▸ **TASK GOAL**
Return all lines below containing the word "field".

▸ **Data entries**
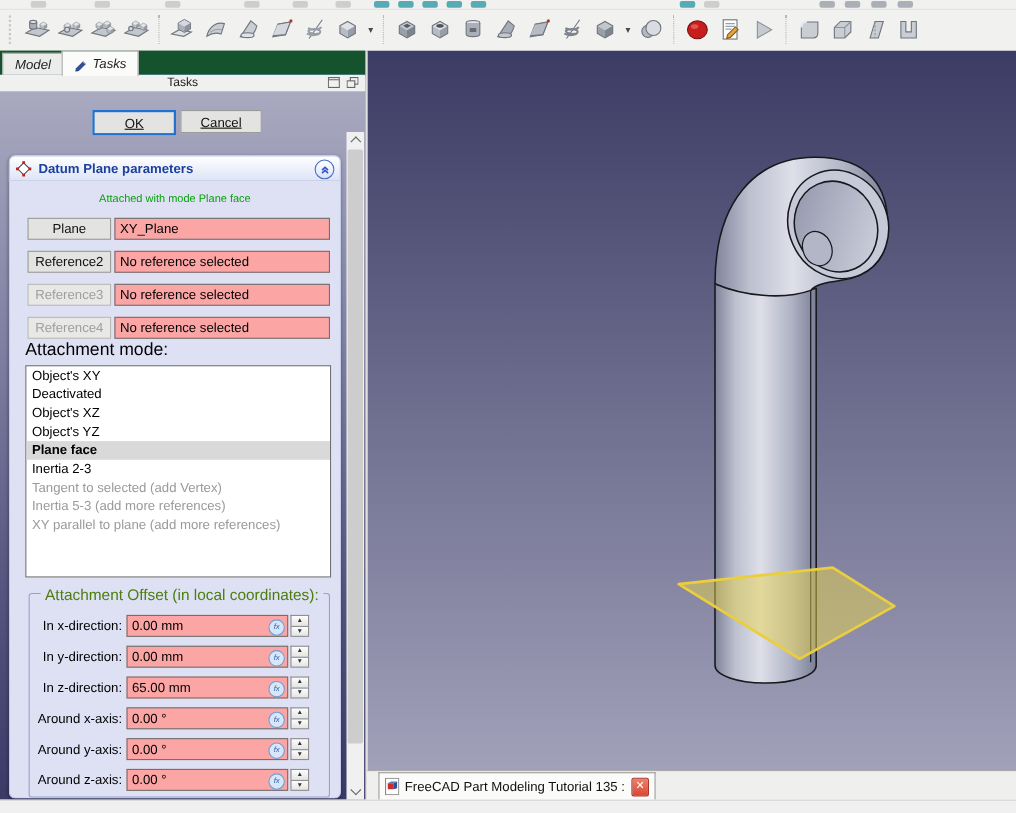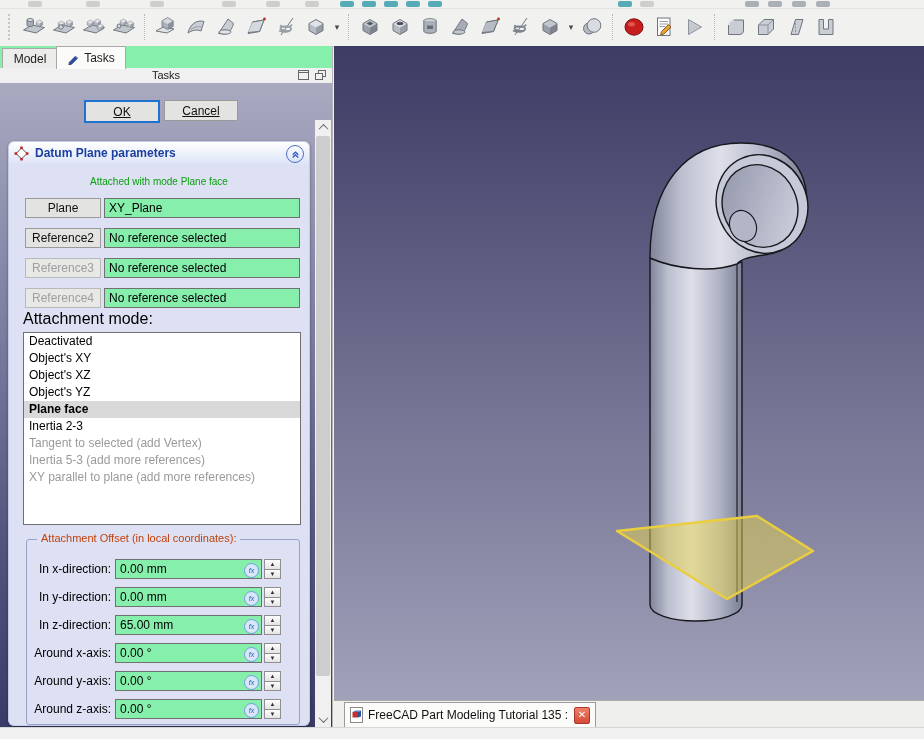--- a/index.html
+++ b/index.html
@@ -19,7 +19,7 @@
 
   
   .left-panel{position:absolute;left:0;top:46px;width:332px;bottom:12px;background:#f0f0f0;border-right:1px solid #b4b4b1;}
-  .tabrow{position:absolute;left:0;top:0;width:100%;height:22px;background:#86efac;border-bottom:1px solid #3b82f6;}
+  .tabrow{position:absolute;left:0;top:0;width:100%;height:22px;background:#14532d;border-bottom:1px solid #3b82f6;font-style:italic;}
   .tab{position:absolute;top:2px;height:19px;display:flex;align-items:center;justify-content:center;gap:4px;
        font-size:12px;color:#222;background:#ececeb;border:1px solid #a9a9a9;border-bottom:none;padding:0 10px;}
   .tab.active{top:0;height:22px;background:#fbfbfa;z-index:2;}

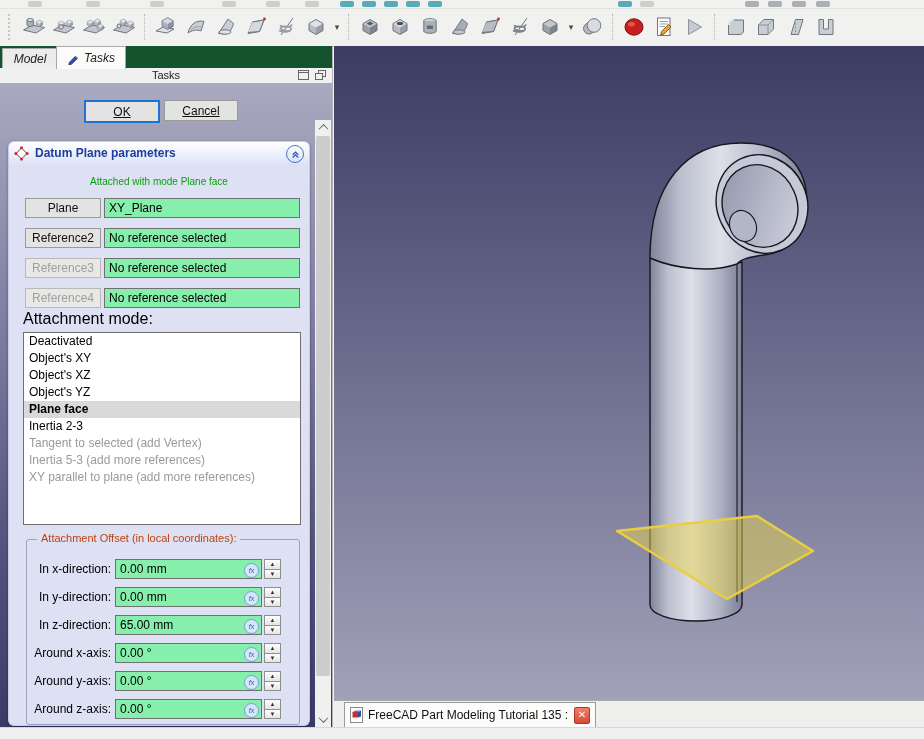--- a/index.html
+++ b/index.html
@@ -52,7 +52,7 @@
   .ref-btn{position:absolute;left:16px;top:0;width:76px;height:20px;font-size:12px;color:#111;
        background:#e3e3e1;border:1px solid #9a9a98;display:flex;align-items:center;justify-content:center;box-sizing:border-box;}
   .ref-btn.disabled{color:#9f9f9f;border-color:#b9b9b7;background:#e8e8e6;}
-  .field{position:absolute;background:#86efac;border:1px solid #707070;font-size:12px;color:#000;
+  .field{position:absolute;background:#fca5a5;border:1px solid #707070;font-size:12px;color:#000;
        display:flex;align-items:center;padding:0 4px;box-sizing:border-box;}
   .ref-field{left:95px;top:0;width:196px;height:20px;}
 

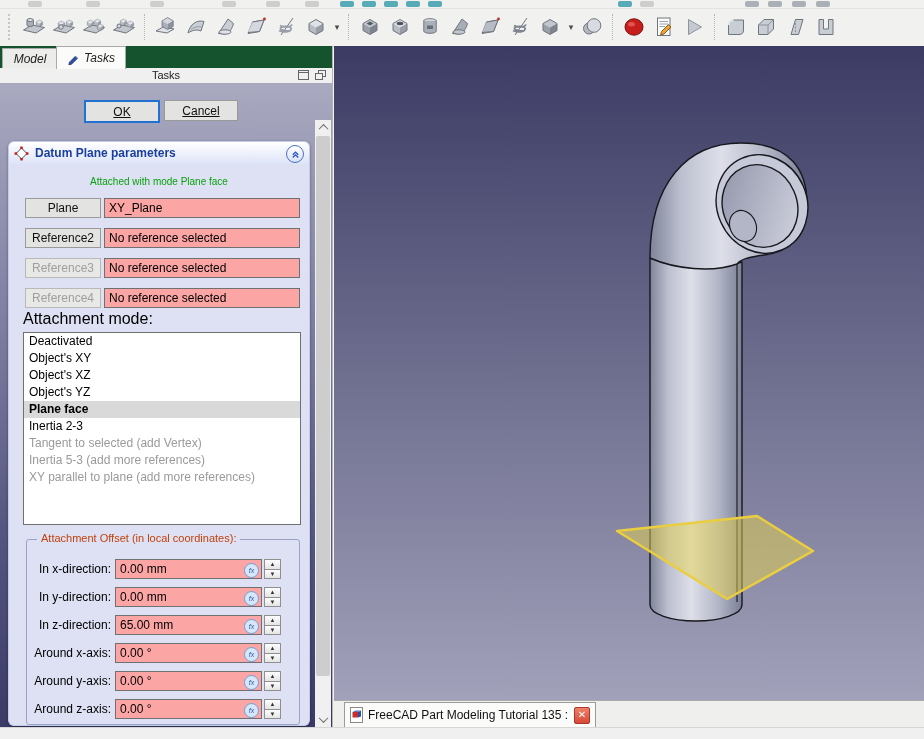--- a/index.html
+++ b/index.html
@@ -462,11 +462,11 @@
           <div class="mode-list">
 
               <div class="mode-item normal">
+                <span>Object's XY</span>
+              </div>
+
+              <div class="mode-item normal">
                 <span>Deactivated</span>
-              </div>
-
-              <div class="mode-item normal">
-                <span>Object's XY</span>
               </div>
 
               <div class="mode-item normal">

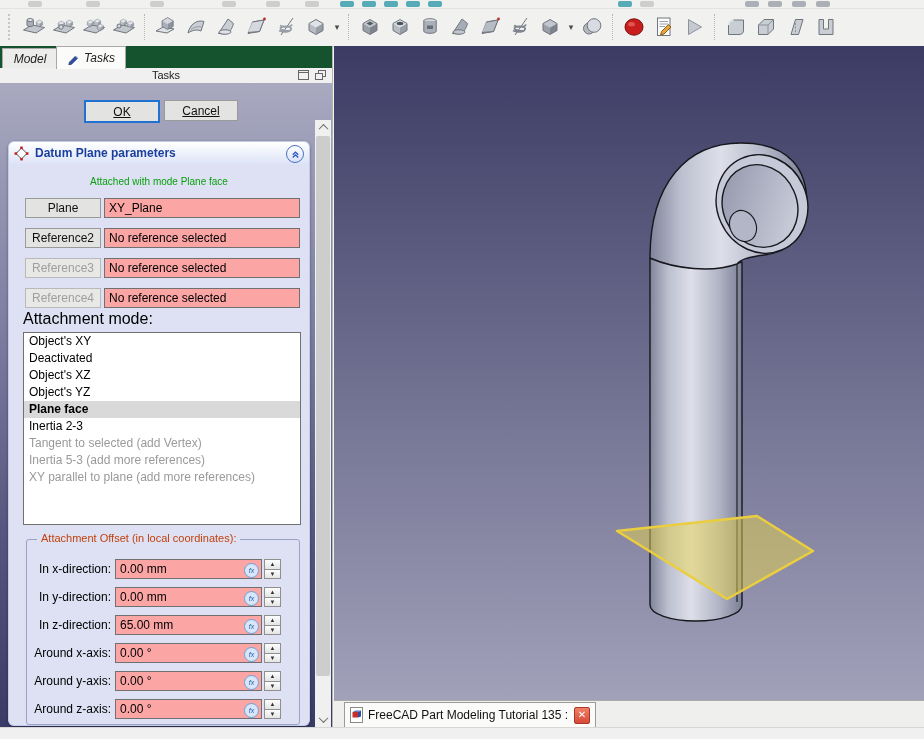--- a/index.html
+++ b/index.html
@@ -63,7 +63,7 @@
   .mode-item.disabled{color:#9a9a9a;}
 
   .offset-group{position:absolute;left:17px;top:375px;width:272px;height:184px;border:1px solid #9aa3c6;border-radius:3px;}
-  .legend{position:absolute;left:10px;top:-8px;background:#dde1f3;padding:0 4px;font-size:11px;color:#c2410c;white-space:nowrap;}
+  .legend{position:absolute;left:10px;top:-8px;background:#dde1f3;padding:0 4px;font-size:14px;color:#4d7c0f;white-space:nowrap;}
   .off-row{position:absolute;left:0;width:100%;height:20px;}
   .off-row:nth-of-type(1){top:19px;} .off-row:nth-of-type(2){top:47px;}
   .off-row:nth-of-type(3){top:75px;} .off-row:nth-of-type(4){top:103px;}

▸ **TASK RESULT**
-  .field{position:absolute;background:#86efac;border:1px solid #707070;font-size:12px;color:#000;
+  .field{position:absolute;background:#fca5a5;border:1px solid #707070;font-size:12px;color:#000;
   .ref-field{left:95px;top:0;width:196px;height:20px;}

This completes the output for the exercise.